Typically, the size of the buffer is the closest upper power of two to
nr_luns * mw_cuints. So in essence, we only update the L2P as we wrap
up. You could go down to match nr_luns * mw_cuints exactly, which
depending on the media geometry can gain you some extra user entries.

> Also you wrote about mw_cuints definitely makes sense, but even
> without my changes I believe that we can lead into such a situation -
> especially for pblk with small number of LUNs assigned under write IOs
> with high sector count. Pblk_rb_update_l2p() does not explicitly takes
> mw_cunints this value into consideration right now.
> 

As mentioned, the size of the buffer is always over nr_luns * mw_cuints
and we only update when we wrap up - this is, when the mem pointer
(which writes new data to the write buffer), wraps and starts writing
new data. So this case is guaranteed not to happen. In fact, this
particular case is what inspired the design of the write buffer and the
current 5 pointers to extend the typical head and tail.

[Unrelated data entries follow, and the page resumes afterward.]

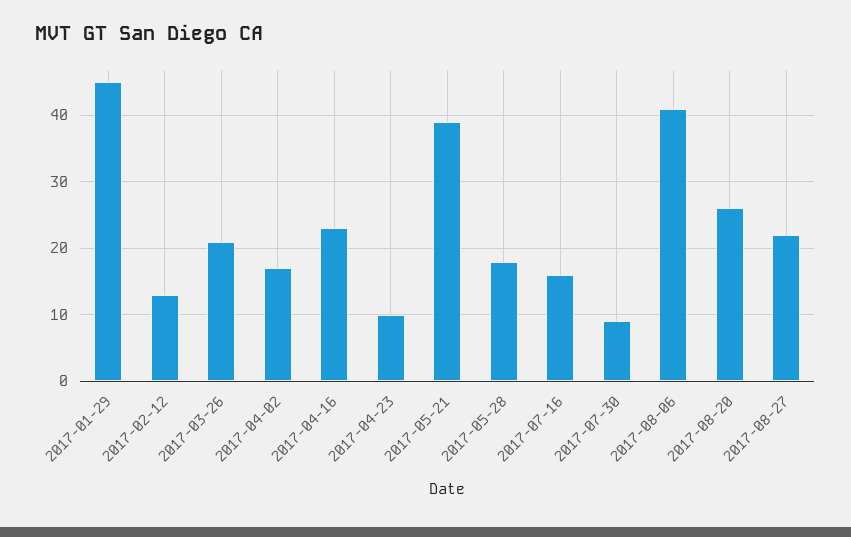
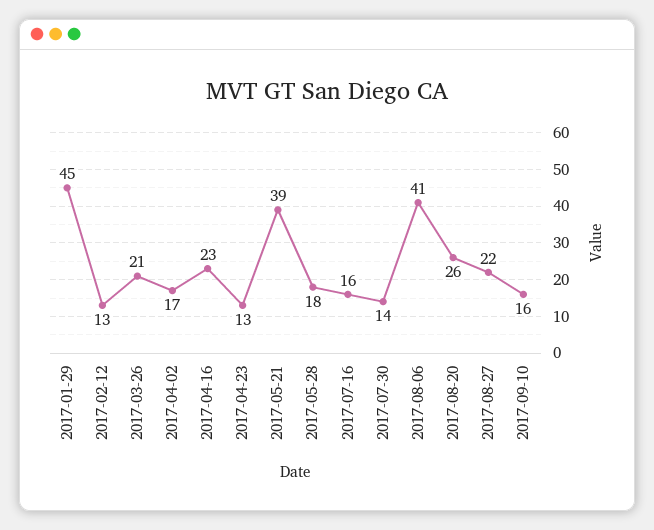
2017-04-23: 10 -> 13
2017-07-30: 9 -> 14
2017-09-10: none -> 16

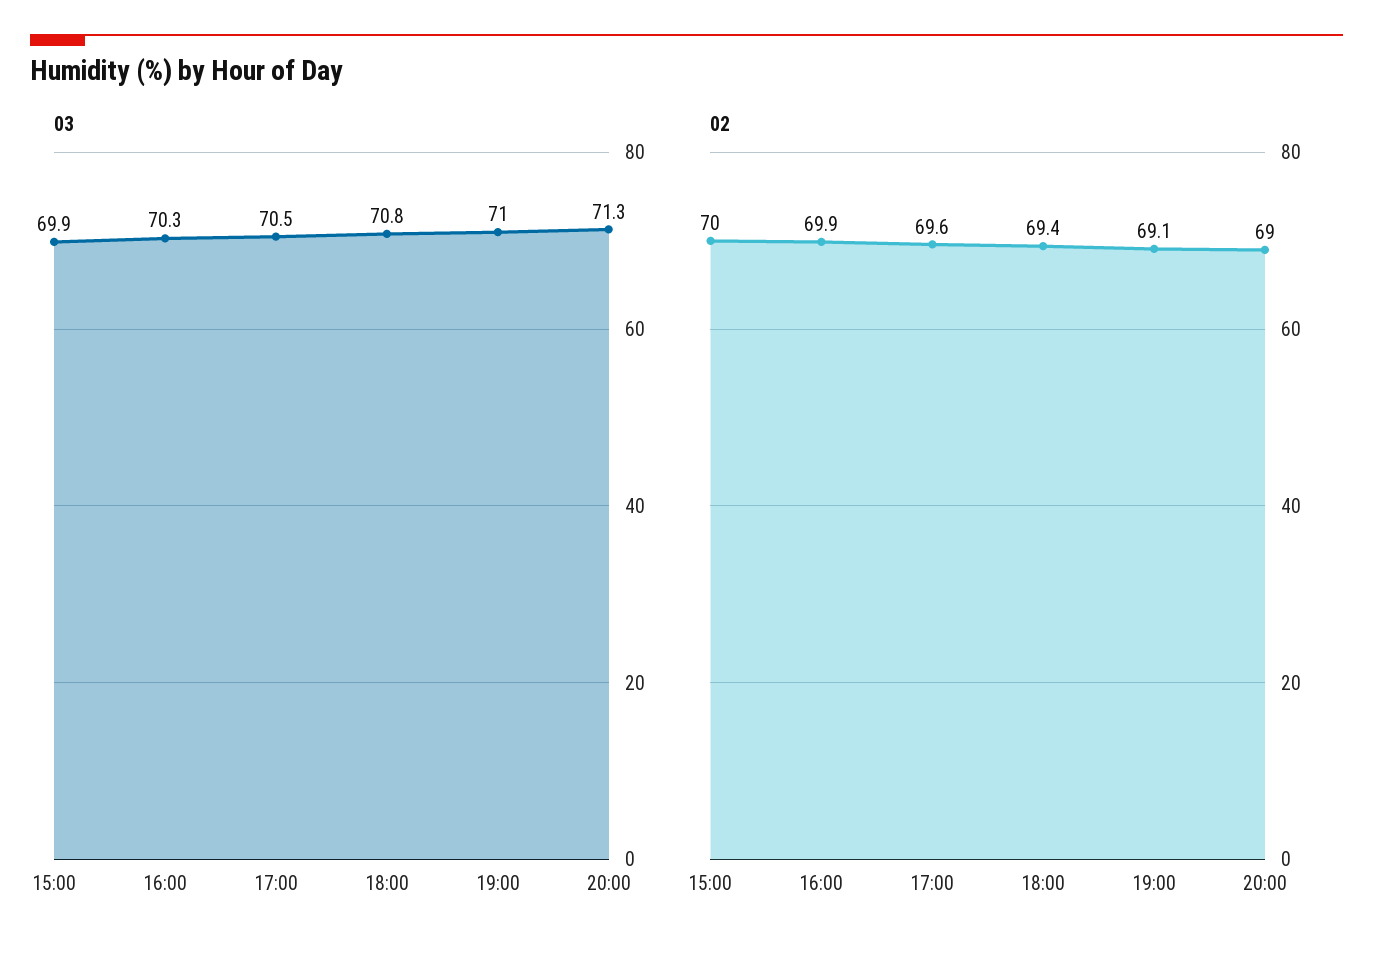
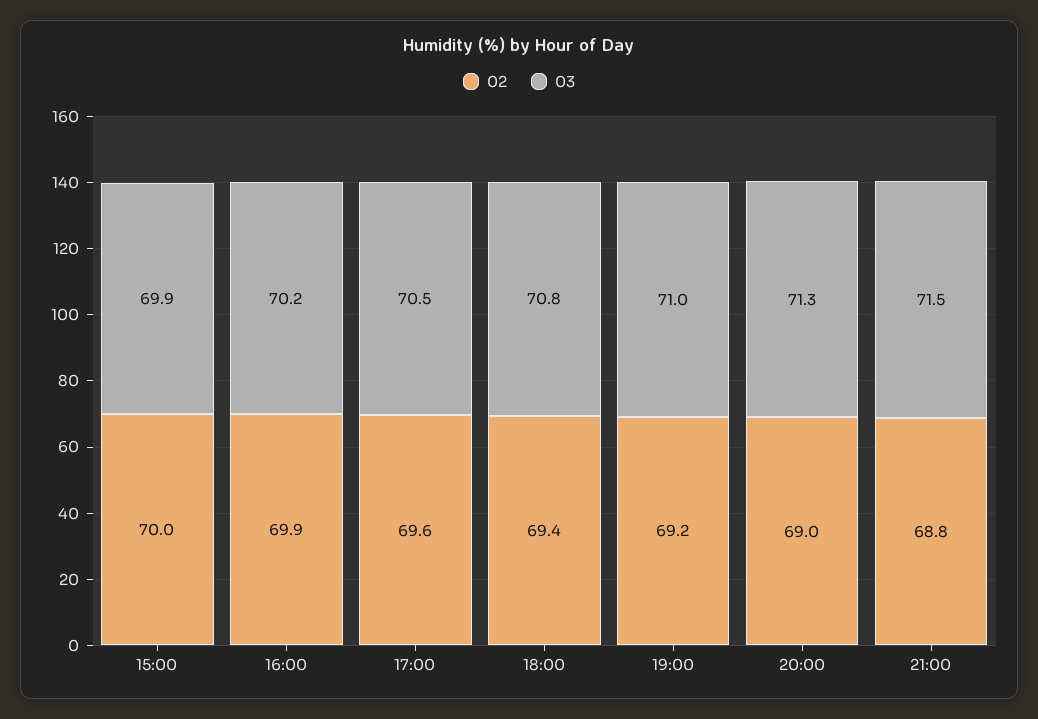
03, 16:00: 70.3 -> 70.2
02, 19:00: 69.1 -> 69.2
02, 21:00: none -> 68.8
03, 21:00: none -> 71.5

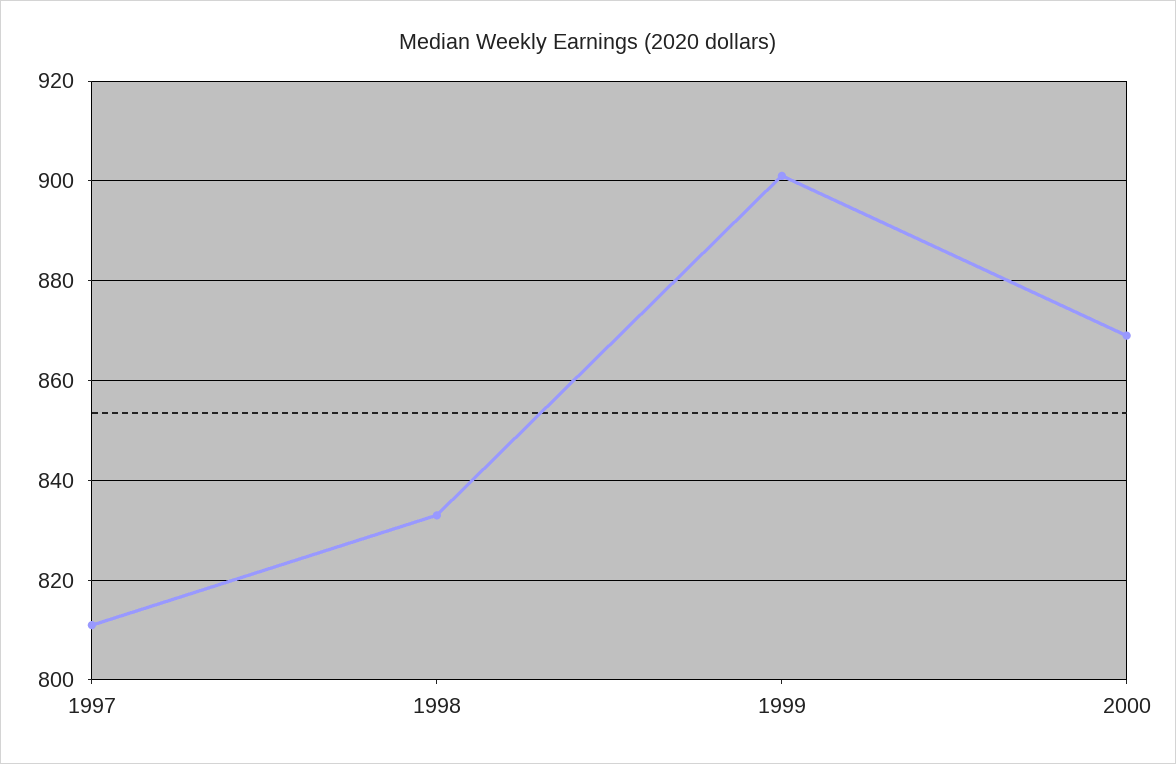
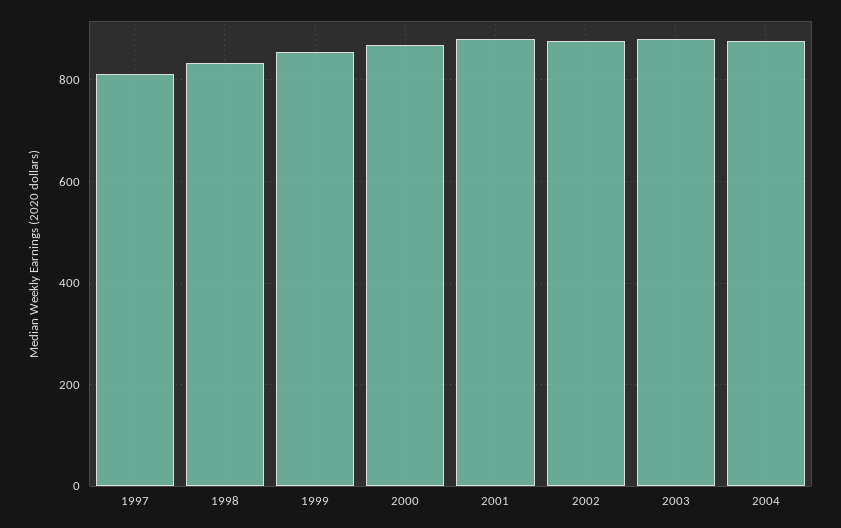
1999: 900 -> 860
2001: none -> 880
2002: none -> 880
2003: none -> 880
2004: none -> 880

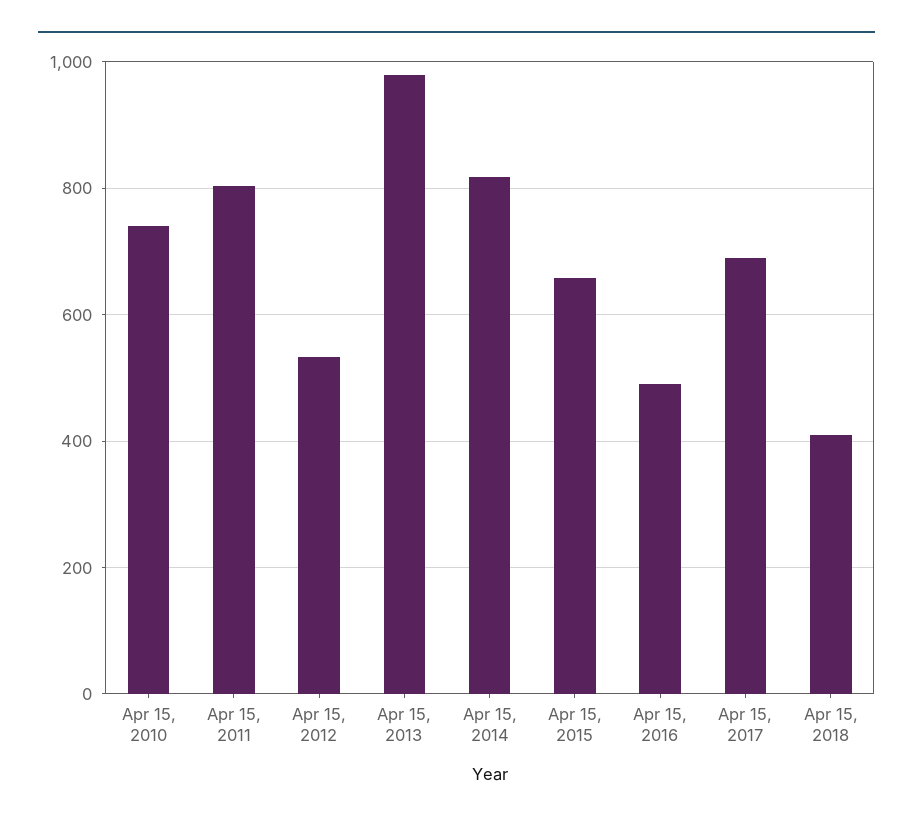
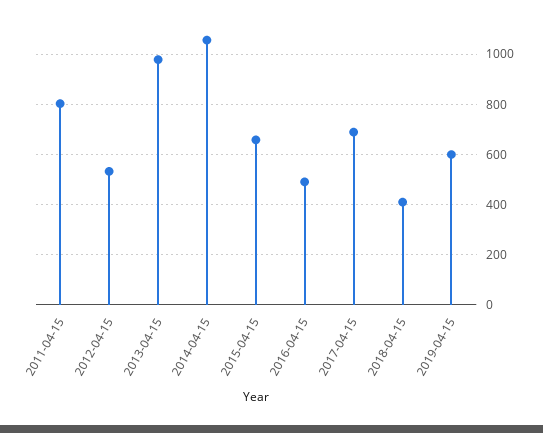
Apr 15, 2010: 740 -> none
Apr 15, 2014: 820 -> 1050
2019-04-15: none -> 600

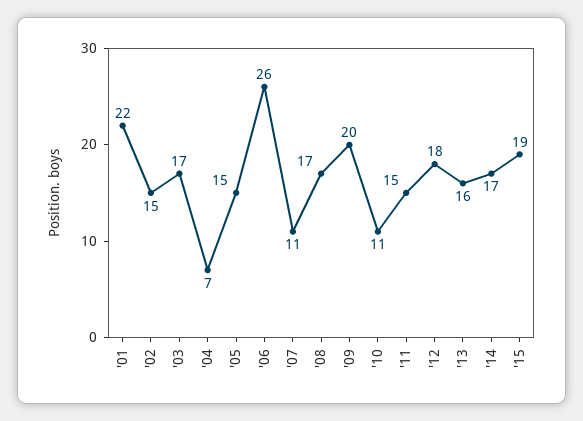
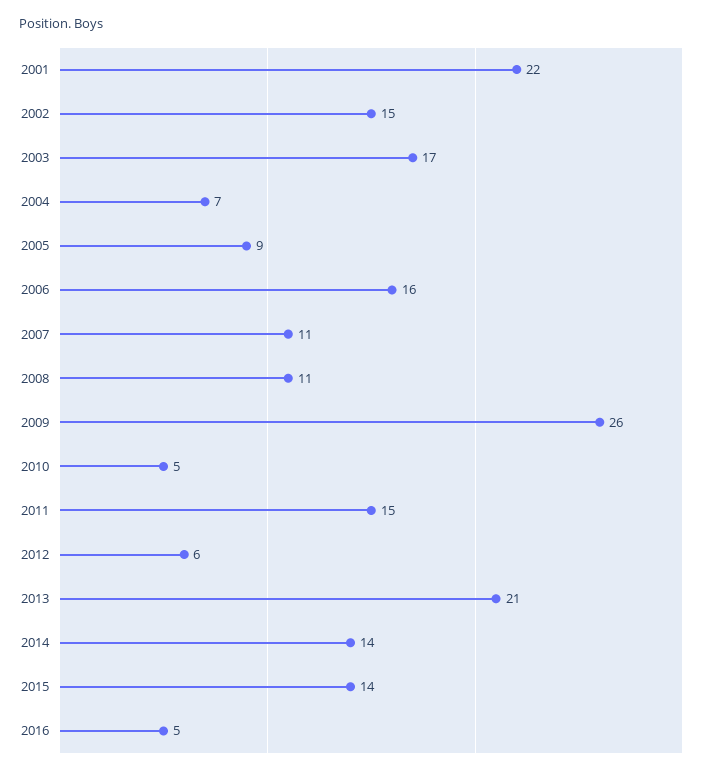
'05: 15 -> 9
'06: 26 -> 16
'08: 17 -> 11
'09: 20 -> 26
'10: 11 -> 5
'12: 18 -> 6
'13: 16 -> 21
'14: 17 -> 14
'15: 19 -> 14
2016: none -> 5

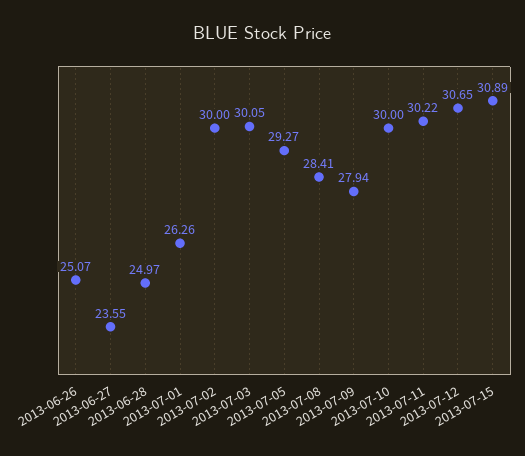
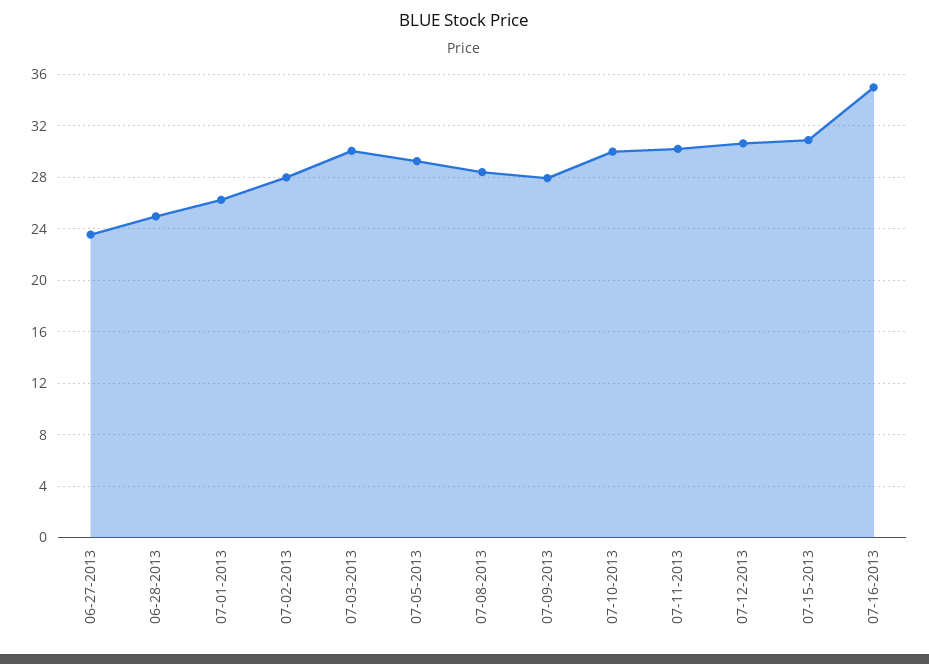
2013-06-26: 25.07 -> none
2013-07-02: 30 -> 28
07-16-2013: none -> 35

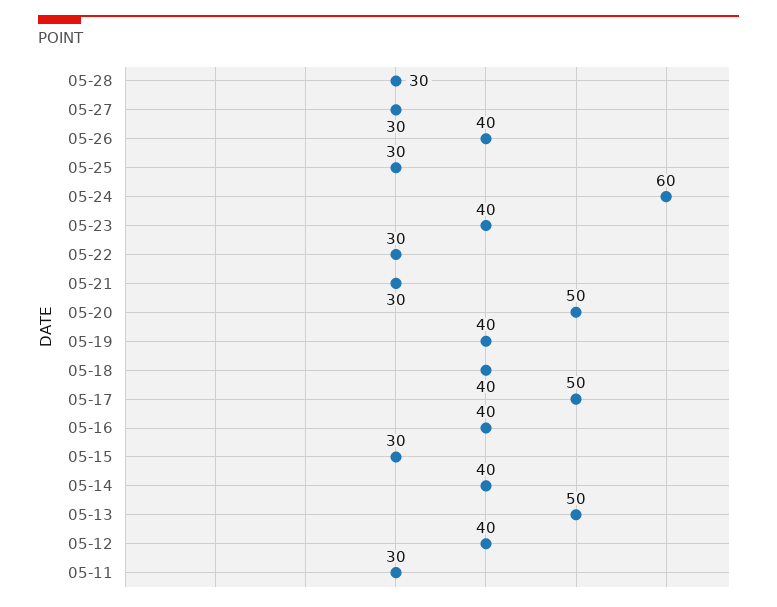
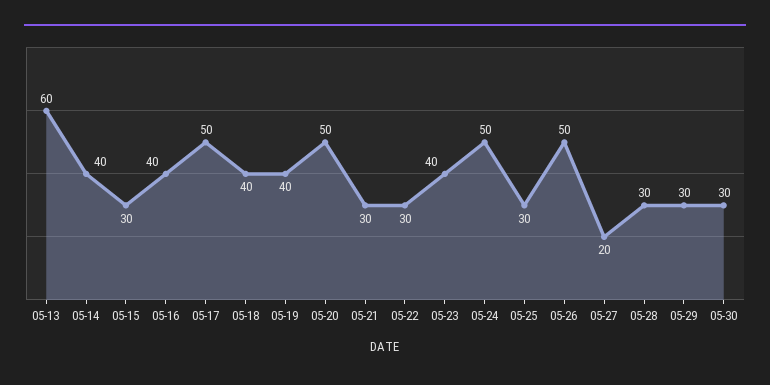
05-27: 30 -> 20
05-26: 40 -> 50
05-24: 60 -> 50
05-13: 50 -> 60
05-12: 40 -> none
05-11: 30 -> none
05-29: none -> 30
05-30: none -> 30

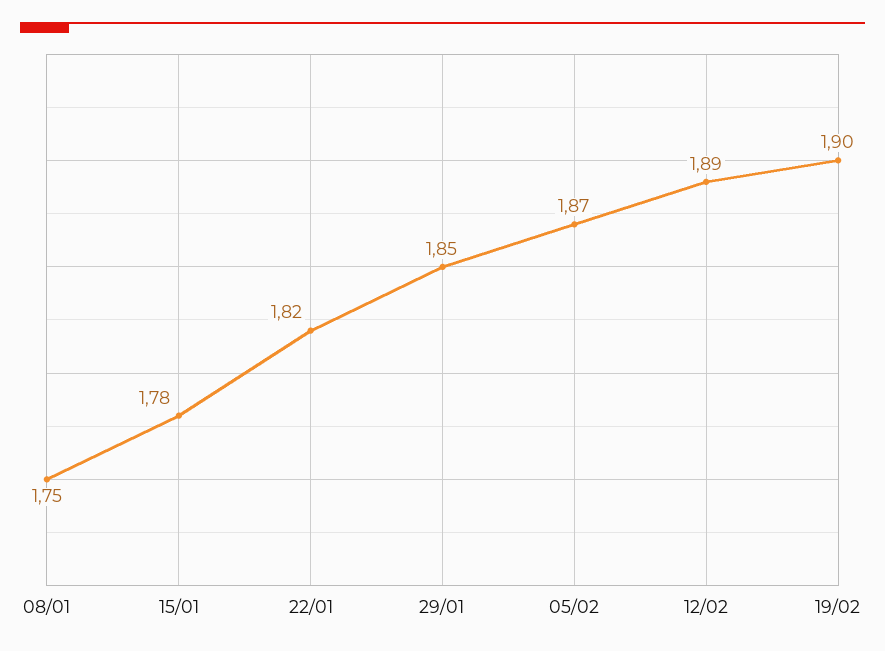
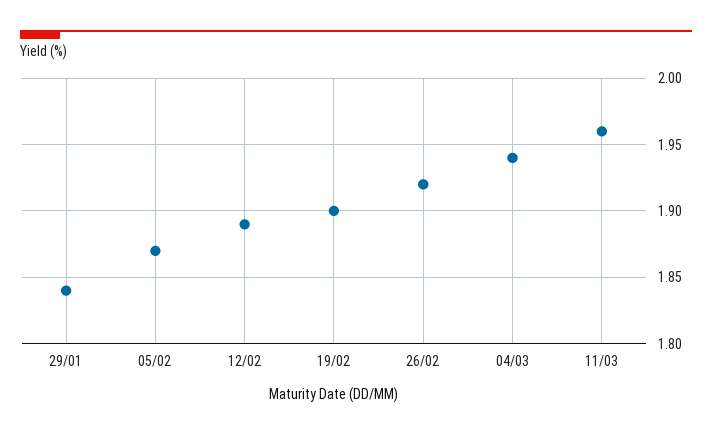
08/01: 1.75 -> none
15/01: 1.78 -> none
22/01: 1.82 -> none
29/01: 1.85 -> 1.84
26/02: none -> 1.92
04/03: none -> 1.94
11/03: none -> 1.96

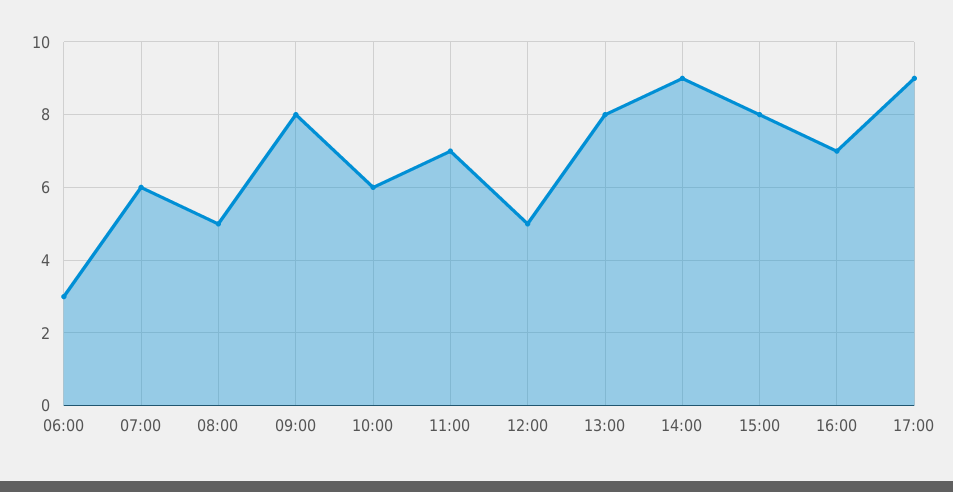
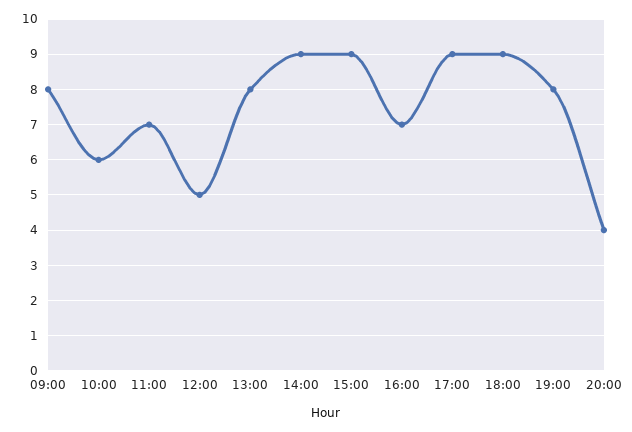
06:00: 3 -> none
07:00: 6 -> none
08:00: 5 -> none
15:00: 8 -> 9
18:00: none -> 9
19:00: none -> 8
20:00: none -> 4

>> I think that the right way of solving this problem is separating the
>> write and GC buffers and then assigning tokens to them. The write thread
>> will then consume both buffers based on these tokens. In this case, user
>> I/O will have a buffer for itself, which will be guaranteed to advance
>> at the rate the rate-limiter is allowing it to. Note that the 2 buffers
>> can be a single buffer with a new set of pointers so that the lookup can
>> be done with a single bit.
>> 
>> I have been looking for time to implement this for a while. If you want
>> to give it a go, we can talk and I can give you some pointers on
>> potential issues I have thought about.
> 
> I believe this is interesting option - we can discuss this for one of
> next releases.

Sure. Ping me if you want to discuss in more detail.

Javier
diff mbox

Patch

diff --git a/drivers/lightnvm/pblk-init.c b/drivers/lightnvm/pblk-init.c
index 25aa1e73984f..9d7d9e3b8506 100644
--- a/drivers/lightnvm/pblk-init.c
+++ b/drivers/lightnvm/pblk-init.c
@@ -1159,7 +1159,9 @@  static void pblk_tear_down(struct pblk *pblk, bool graceful)
 		__pblk_pipeline_flush(pblk);
 	__pblk_pipeline_stop(pblk);
 	pblk_writer_stop(pblk);
+	spin_lock(&pblk->rwb.w_lock);
 	pblk_rb_sync_l2p(&pblk->rwb);
+	spin_unlock(&pblk->rwb.w_lock);
 	pblk_rl_free(&pblk->rl);
 
 	pr_debug("pblk: consistent tear down (graceful:%d)\n", graceful);
diff --git a/drivers/lightnvm/pblk-rb.c b/drivers/lightnvm/pblk-rb.c
index 1b74ec51a4ad..91824cd3e8d8 100644
--- a/drivers/lightnvm/pblk-rb.c
+++ b/drivers/lightnvm/pblk-rb.c
@@ -266,21 +266,18 @@  static int pblk_rb_update_l2p(struct pblk_rb *rb, unsigned int nr_entries,
  * Update the l2p entry for all sectors stored on the write buffer. This means
  * that all future lookups to the l2p table will point to a device address, not
  * to the cacheline in the write buffer.
+ * Caller must ensure that rb->w_lock is taken.
  */
 void pblk_rb_sync_l2p(struct pblk_rb *rb)
 {
 	unsigned int sync;
 	unsigned int to_update;
 
-	spin_lock(&rb->w_lock);
-
 	/* Protect from reads and writes */
 	sync = smp_load_acquire(&rb->sync);
 
 	to_update = pblk_rb_ring_count(sync, rb->l2p_update, rb->nr_entries);
 	__pblk_rb_update_l2p(rb, to_update);
-
-	spin_unlock(&rb->w_lock);
 }
 
 /*
@@ -462,6 +459,8 @@  int pblk_rb_may_write_user(struct pblk_rb *rb, struct bio *bio,
 	spin_lock(&rb->w_lock);
 	io_ret = pblk_rl_user_may_insert(&pblk->rl, nr_entries);
 	if (io_ret) {
+		/* Sync RB & L2P in order to update rate limiter values */
+		pblk_rb_sync_l2p(rb);
 		spin_unlock(&rb->w_lock);
 		return io_ret;
 	}